PSC ExxonMobil Stabroek Block
Disclaimer: The following represents my personal analysis and opinion, shared for those who may be interested in understanding the evolution of petroleum agreements in our region.
In 2017 I had already published this item on both LinkedIn as well as on my previous website.
In the spirit of intellectual inquiry and regional energy sector development, I wish to pose two seemingly innocent, yet fundamentally important questions regarding Guyana’s Petroleum Agreement.
These questions arise from my personal analysis and are presented with the utmost respect for all parties involved, purely for the purpose of understanding and contributing to informed discourse within our professional community.
Shortly after the announcement of the Liza-1 Giant field discovery at the end of May 2015, I undertook a comprehensive re-analysis of the Guyana-ExxonMobil contract.
This was not my first encounter with this agreement—I had previously conducted extensive analysis during my involvement in crafting Suriname’s Production Sharing Contract (PSC) between 2008-2010, specifically to ensure that our framework would avoid certain structural elements present in other regional agreements.
During that earlier period, I had systematically analyzed all publicly available petroleum contracts in the region, publishing detailed, critical assessments on my former website.
These analyses provided comprehensive overviews of advantages and disadvantages, article by article—a rather tedious but necessary exercise that I undertook without compensation, driven purely by professional interest and regional development concerns.
Upon reviewing the original Guyana agreement, I found myself genuinely surprised by what I perceived as certain contractual imbalances. The analysis I published apparently resonated with many readers in Guyana—Google Analytics revealed thousands of visitors from Guyana reading these articles, with detailed engagement metrics showing substantial time spent reviewing the content.
Subsequently, the petroleum agreement became a subject of considerable public discourse in Guyana, generating what could only be described as a tsunami of discussion in the press. This led to various studies, including World Bank involvement to review the contract structure. While their official conclusions were never published, newspaper reports suggested findings that aligned with observations I had shared months earlier on my website.
The agreement became a favored subject of analysis by major consultancy firms, many reaching similar conclusions regarding areas for improvement—conclusions that echoed the recommendations I had previously outlined. Eventually, public attention moved on with the flow of petroleum revenues, but the fundamental questions about contract optimization remained.
Allow me to present two straightforward questions that have occupied my thoughts:
Question 1: Timeline and Contract Evolution
The Liza-1 discovery was announced on May 20, 2015. The petroleum agreement I have reviewed bears a signature date of June 27, 2016—sixteen months after the discovery announcement. This temporal sequence suggests that what we’re examining may be a second, amended, and re-negotiated agreement (Version 2), rather than the original framework under which exploration proceeded.
Question 2: Royalty Structure Modification
The agreement I analyzed includes Article 15.6, which establishes a 2% royalty rate. However, the original contract I had previously studied contained a 0% royalty provision—an element I had noted as particularly difficult to comprehend from a resource-owning nation’s perspective, along with several other provisions regarding taxation structures.
I pose these questions to the professional community with genuine curiosity: Would anyone be willing to comment on this apparent evolution of the contractual framework? I would be deeply grateful for any insights that might illuminate this timeline and the modifications that may have occurred between the original agreement and the post-discovery version.

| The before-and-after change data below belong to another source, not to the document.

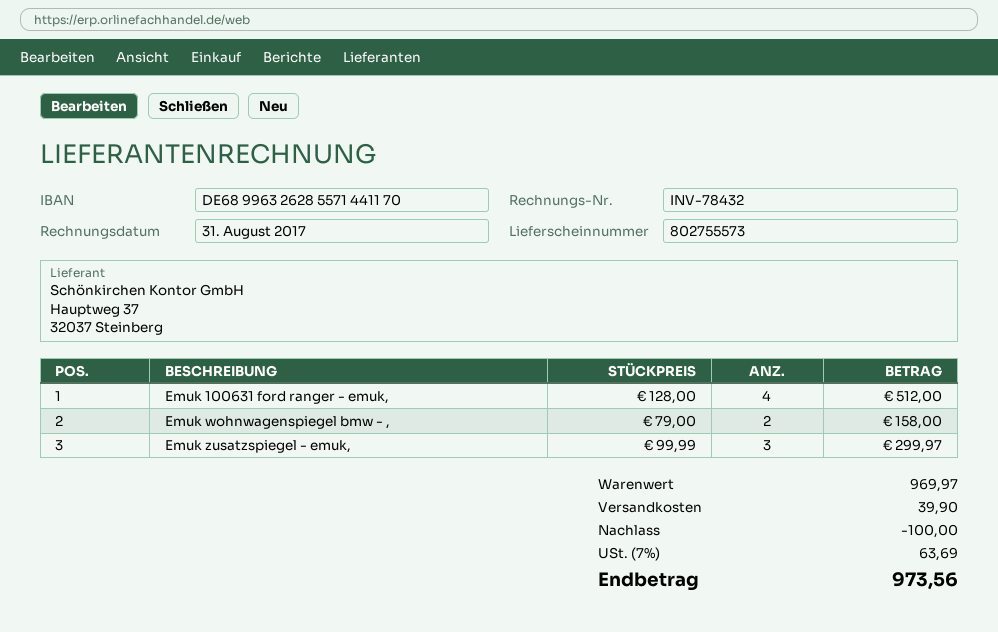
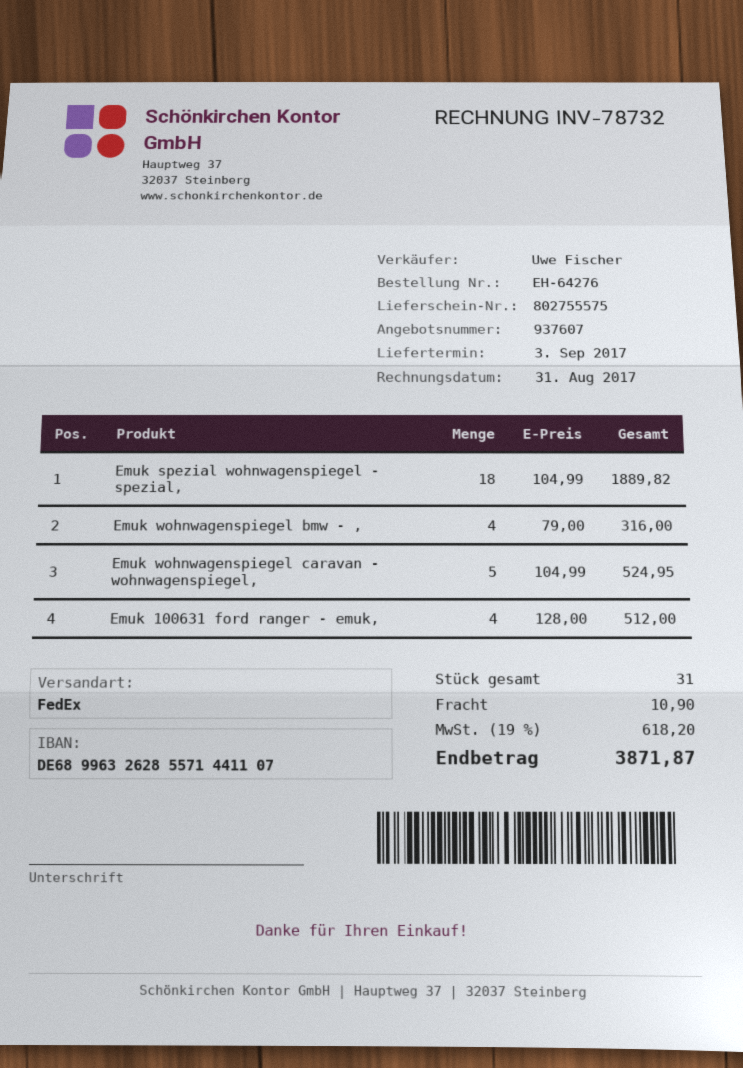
delivery note number: 802755573 -> 802755575
invoice number: INV-78432 -> INV-78732
bank account: DE68996326285571441170 -> DE68996326285571441107
Emuk wohnwagenspiegel bmw - ,: 2 x 79.00 = 158.00 -> 4 x 79.00 = 316.00
Emuk zusatzspiegel - emuk,: 3 x 99.99 = 299.97 -> none
Emuk spezial wohnwagenspiegel - spezial,: none -> 18 x 104.99 = 1889.82
Emuk wohnwagenspiegel caravan - wohnwagenspiegel,: none -> 5 x 104.99 = 524.95
discount: 100.00 -> none
shipping: 39.90 -> 10.90
tax: 7% = 63.69 -> 19% = 618.20
total: 973.56 -> 3871.87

I recognize that discussing petroleum agreements can be professionally sensitive territory, particularly during periods of industry growth and opportunity. However, I believe that respectful, informed dialogue about contract structures serves the broader interests of regional energy development and best practices.
These questions arise not from any desire to criticize, but from a genuine professional interest in understanding how petroleum agreements evolve, particularly following major discoveries. The transformation of contractual terms between pre-discovery and post-discovery phases represents an important case study for future regional energy development.
I thank anyone willing to engage with these questions and contribute to our collective understanding of petroleum agreement dynamics in the Caribbean basin. Such discourse, conducted with mutual respect and professional courtesy, ultimately serves the interests of all stakeholders in our region’s energy future.
For those brave enough to risk engaging in this discussion during these prosperous times for the fossil fuels sector, I express my sincere appreciation in advance.
About the Author:
Marcel Chin-A-Lien
Senior Energy Advisor & Petroleum Contracts Specialist
Former Contributor to Suriname PSC Development (2008-2010)
Regional Energy Sector Analyst
With extensive experience in petroleum contract analysis and regional energy development, Marcel has contributed to major petroleum agreement structuring across the Caribbean basin. His expertise encompasses comparative contract analysis, fiscal regime optimization, and strategic energy sector advisory services.
Contact: marcelchinalien@gmail.com
Professional Focus: Petroleum Agreements, Regional Energy Development, Contract Analysis
Post Data:
In february 2025 I was priviliged to have a very informative chat on LinkedIn, on this theme with dr. Chevy A. Devonish, Legal expert of Guyana, where he explained the chronology of the contract and amendments.